This exercise calls for retyping every line below exactly, with the images omitted.

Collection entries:
▬▬▬
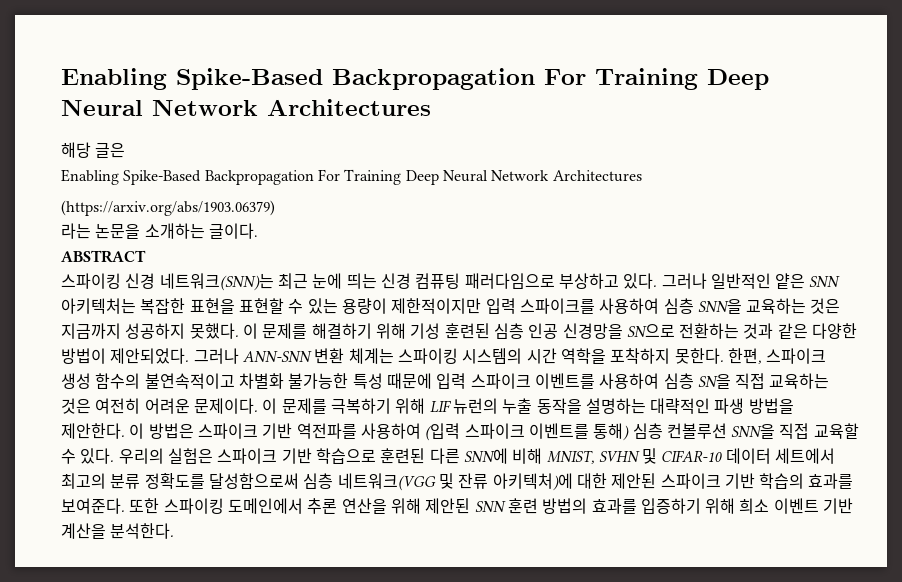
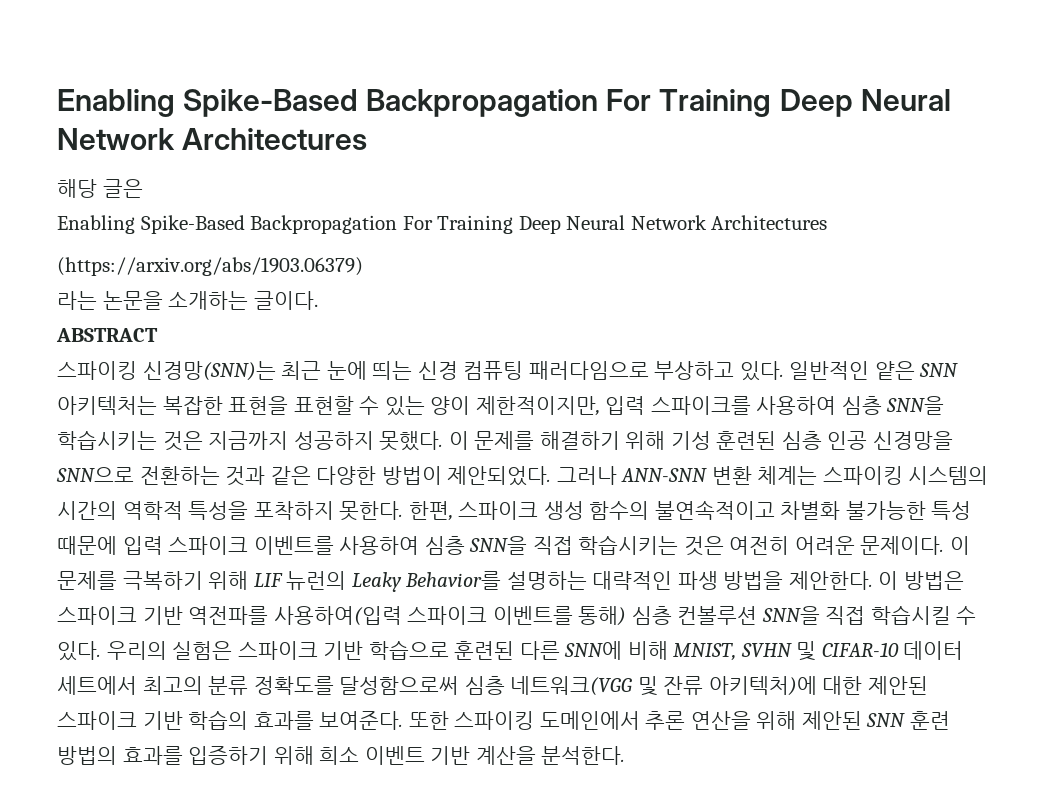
- 스파이킹 신경 네트워크(SNN)는 최근 눈에 띄는 신경 컴퓨팅 패러다임으로 부상하고 있다.
+ 스파이킹 신경망(SNN)는 최근 눈에 띄는 신경 컴퓨팅 패러다임으로 부상하고 있다.
- 그러나 일반적인 얕은 SNN 아키텍처는 복잡한 표현을 표현할 수 있는 용량이 제한적이지만 입력 스파이크를 사용하여 심층 SNN을 교육하는 것은 지금까지 성공하지 못했다.
+ 일반적인 얕은 SNN 아키텍처는 복잡한 표현을 표현할 수 있는 양이 제한적이지만, 입력 스파이크를 사용하여 심층 SNN을 학습시키는 것은 지금까지 성공하지 못했다.
- 이 문제를 해결하기 위해 기성 훈련된 심층 인공 신경망을 SN으로 전환하는 것과 같은 다양한 방법이 제안되었다.
+ 이 문제를 해결하기 위해 기성 훈련된 심층 인공 신경망을 SNN으로 전환하는 것과 같은 다양한 방법이 제안되었다.
- 그러나 ANN-SNN 변환 체계는 스파이킹 시스템의 시간 역학을 포착하지 못한다.
+ 그러나 ANN-SNN 변환 체계는 스파이킹 시스템의 시간의 역학적 특성을 포착하지 못한다.
- 한편, 스파이크 생성 함수의 불연속적이고 차별화 불가능한 특성 때문에 입력 스파이크 이벤트를 사용하여 심층 SN을 직접 교육하는 것은 여전히 어려운 문제이다.
+ 한편, 스파이크 생성 함수의 불연속적이고 차별화 불가능한 특성 때문에 입력 스파이크 이벤트를 사용하여 심층 SNN을 직접 학습시키는 것은 여전히 어려운 문제이다.
- 이 문제를 극복하기 위해 LIF 뉴런의 누출 동작을 설명하는 대략적인 파생 방법을 제안한다.
+ 이 문제를 극복하기 위해 LIF 뉴런의 Leaky Behavior를 설명하는 대략적인 파생 방법을 제안한다.
- 이 방법은 스파이크 기반 역전파를 사용하여 (입력 스파이크 이벤트를 통해) 심층 컨볼루션 SNN을 직접 교육할 수 있다.
+ 이 방법은 스파이크 기반 역전파를 사용하여(입력 스파이크 이벤트를 통해) 심층 컨볼루션 SNN을 직접 학습시킬 수 있다.

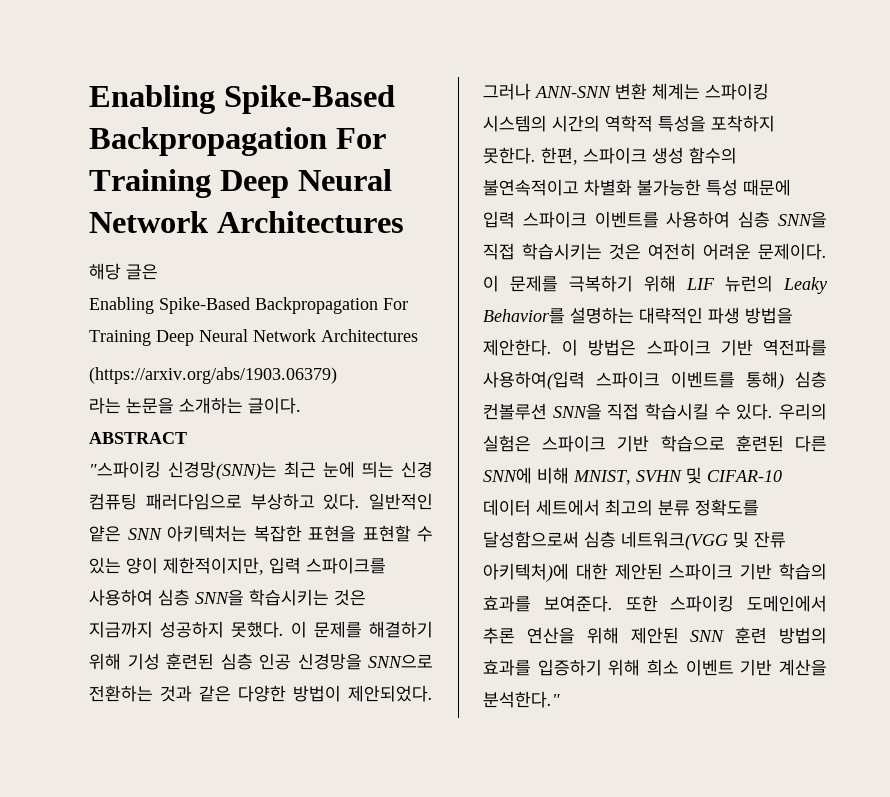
- 스파이킹 신경망(SNN)는 최근 눈에 띄는 신경 컴퓨팅 패러다임으로 부상하고 있다.
+ "스파이킹 신경망(SNN)는 최근 눈에 띄는 신경 컴퓨팅 패러다임으로 부상하고 있다.
- 또한 스파이킹 도메인에서 추론 연산을 위해 제안된 SNN 훈련 방법의 효과를 입증하기 위해 희소 이벤트 기반 계산을 분석한다.
+ 또한 스파이킹 도메인에서 추론 연산을 위해 제안된 SNN 훈련 방법의 효과를 입증하기 위해 희소 이벤트 기반 계산을 분석한다."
▬▬▬
#### [TASK ANSWER]
- 스파이킹 신경 네트워크(SNN)는 최근 눈에 띄는 신경 컴퓨팅 패러다임으로 부상하고 있다.
+ 스파이킹 신경망(SNN)는 최근 눈에 띄는 신경 컴퓨팅 패러다임으로 부상하고 있다.
- 그러나 일반적인 얕은 SNN 아키텍처는 복잡한 표현을 표현할 수 있는 용량이 제한적이지만 입력 스파이크를 사용하여 심층 SNN을 교육하는 것은 지금까지 성공하지 못했다.
+ 일반적인 얕은 SNN 아키텍처는 복잡한 표현을 표현할 수 있는 양이 제한적이지만, 입력 스파이크를 사용하여 심층 SNN을 학습시키는 것은 지금까지 성공하지 못했다.
- 이 문제를 해결하기 위해 기성 훈련된 심층 인공 신경망을 SN으로 전환하는 것과 같은 다양한 방법이 제안되었다.
+ 이 문제를 해결하기 위해 기성 훈련된 심층 인공 신경망을 SNN으로 전환하는 것과 같은 다양한 방법이 제안되었다.
- 그러나 ANN-SNN 변환 체계는 스파이킹 시스템의 시간 역학을 포착하지 못한다.
+ 그러나 ANN-SNN 변환 체계는 스파이킹 시스템의 시간의 역학적 특성을 포착하지 못한다.
- 한편, 스파이크 생성 함수의 불연속적이고 차별화 불가능한 특성 때문에 입력 스파이크 이벤트를 사용하여 심층 SN을 직접 교육하는 것은 여전히 어려운 문제이다.
+ 한편, 스파이크 생성 함수의 불연속적이고 차별화 불가능한 특성 때문에 입력 스파이크 이벤트를 사용하여 심층 SNN을 직접 학습시키는 것은 여전히 어려운 문제이다.
- 이 문제를 극복하기 위해 LIF 뉴런의 누출 동작을 설명하는 대략적인 파생 방법을 제안한다.
+ 이 문제를 극복하기 위해 LIF 뉴런의 Leaky Behavior를 설명하는 대략적인 파생 방법을 제안한다.
- 이 방법은 스파이크 기반 역전파를 사용하여 (입력 스파이크 이벤트를 통해) 심층 컨볼루션 SNN을 직접 교육할 수 있다.
+ 이 방법은 스파이크 기반 역전파를 사용하여(입력 스파이크 이벤트를 통해) 심층 컨볼루션 SNN을 직접 학습시킬 수 있다.

- 스파이킹 신경망(SNN)는 최근 눈에 띄는 신경 컴퓨팅 패러다임으로 부상하고 있다.
+ "스파이킹 신경망(SNN)는 최근 눈에 띄는 신경 컴퓨팅 패러다임으로 부상하고 있다.
- 또한 스파이킹 도메인에서 추론 연산을 위해 제안된 SNN 훈련 방법의 효과를 입증하기 위해 희소 이벤트 기반 계산을 분석한다.
+ 또한 스파이킹 도메인에서 추론 연산을 위해 제안된 SNN 훈련 방법의 효과를 입증하기 위해 희소 이벤트 기반 계산을 분석한다."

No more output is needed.